O sublime aparece como a principal virtude literária, como o eco da grandeza do

espírito, o poder moral e imaginativo do escritor presente no seu trabalho, trazendo pela

primeira vez a importância das qualidades inatas desse escritor (dom) e não somente as

da sua arte (téchne). Longino constata ainda que, na criação da arte, existe natureza e

técnica e que é preciso pensar no seu encontro, o que corrobora Pigeaud que, na

introdução à Do Sublime (LONGINO, 1996, p. 9-39), observa que o autor encontra,

evidentemente, a questão da fronteira, da passagem entre o inato e o adquirido, entre o

dom e a técnica, avatar da oposição entre physis e nômos, a natureza e a norma, o dom

biológico e a regra, o sentimento e a razão. Elabora a sua questão teórica sobre como

podemos estimular os dons naturais para a obtenção do sublime:

(...) se examinarmos a natureza, embora quase sempre siga leis próprias nas emoções elevadas, não costuma ser tão fortuita e totalmente sem método (...), compete ao método estabelecer âmbito e conveniência (...), os gênios correm perigo maior, pois se às vezes precisam de espora, muitas outras, de freio.(II,2)
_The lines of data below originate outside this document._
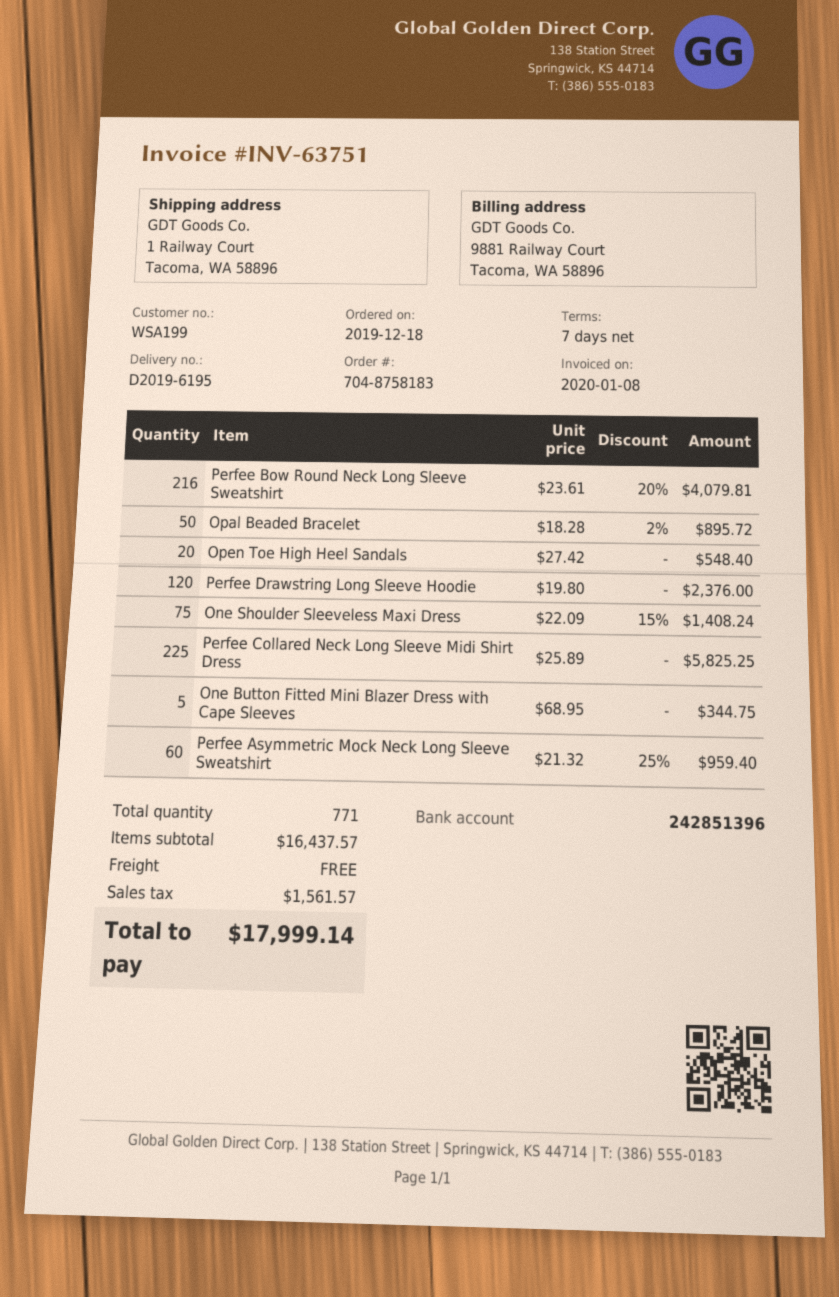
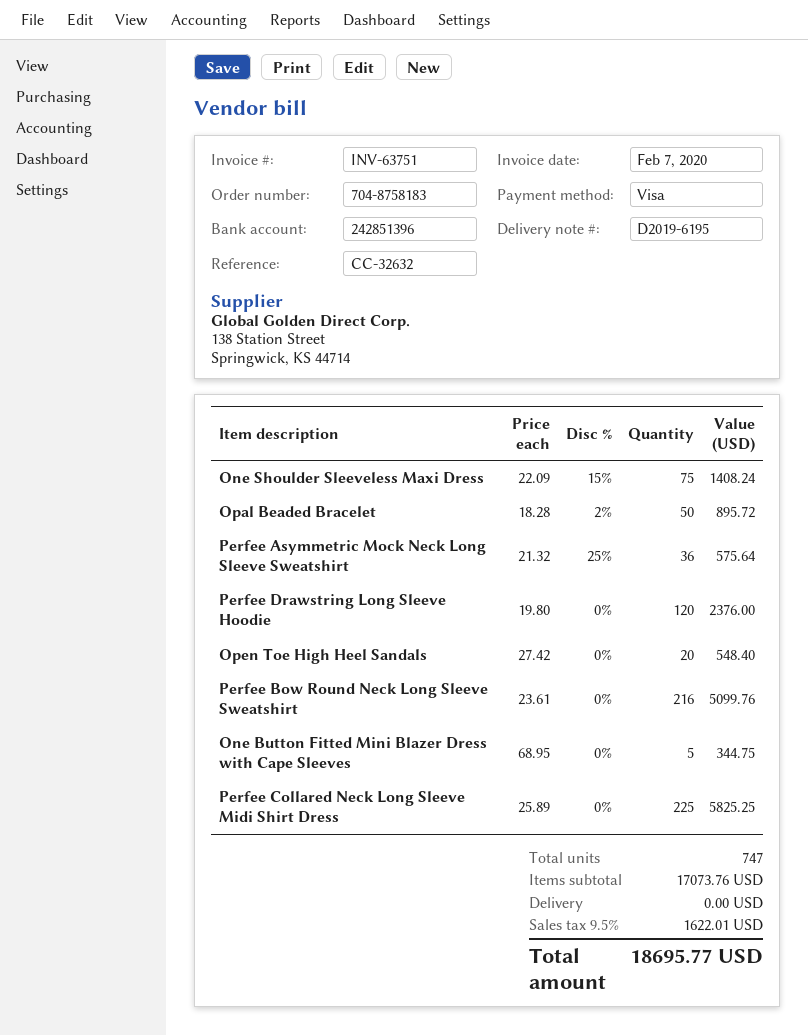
invoice date: 2020-01-08 -> 2020-02-07
Perfee Bow Round Neck Long Sleeve Sweatshirt: 216 x 23.61 - 20% = 4079.81 -> 216 x 23.61 = 5099.76
Perfee Asymmetric Mock Neck Long Sleeve Sweatshirt: 60 x 21.32 - 25% = 959.40 -> 36 x 21.32 - 25% = 575.64
total quantity: 771 -> 747
subtotal: 16437.57 -> 17073.76
tax: 1561.57 -> 1622.01
total: 17999.14 -> 18695.77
O Livro do Desassossego, de autoria do quarto heterônimo de Pessoa, − o

funcionário de escritório comercial Bernardo Soares −, mostra vários conteúdos tais

como: a misantropia, a misoginia e homossexualidade, relatando a amarga experiência

existencial do poeta e sua franca descrença na humanidade num livro nu e cru. Num

livro com tantas perspectivas a serem exploradas, nos ateremos a sua análise da sua arte

poética através de alguns fragmentos.

Apesar, deste lado depressivo de Pessoa, é possível notar ainda o interesse do

autor em discutir a dialética sentimento-razão numa perspectiva poética que faz com

que o autor transforme uma curta viagem entre a Baixa Lisboa e Cascais numa

emocionante aventura na selva.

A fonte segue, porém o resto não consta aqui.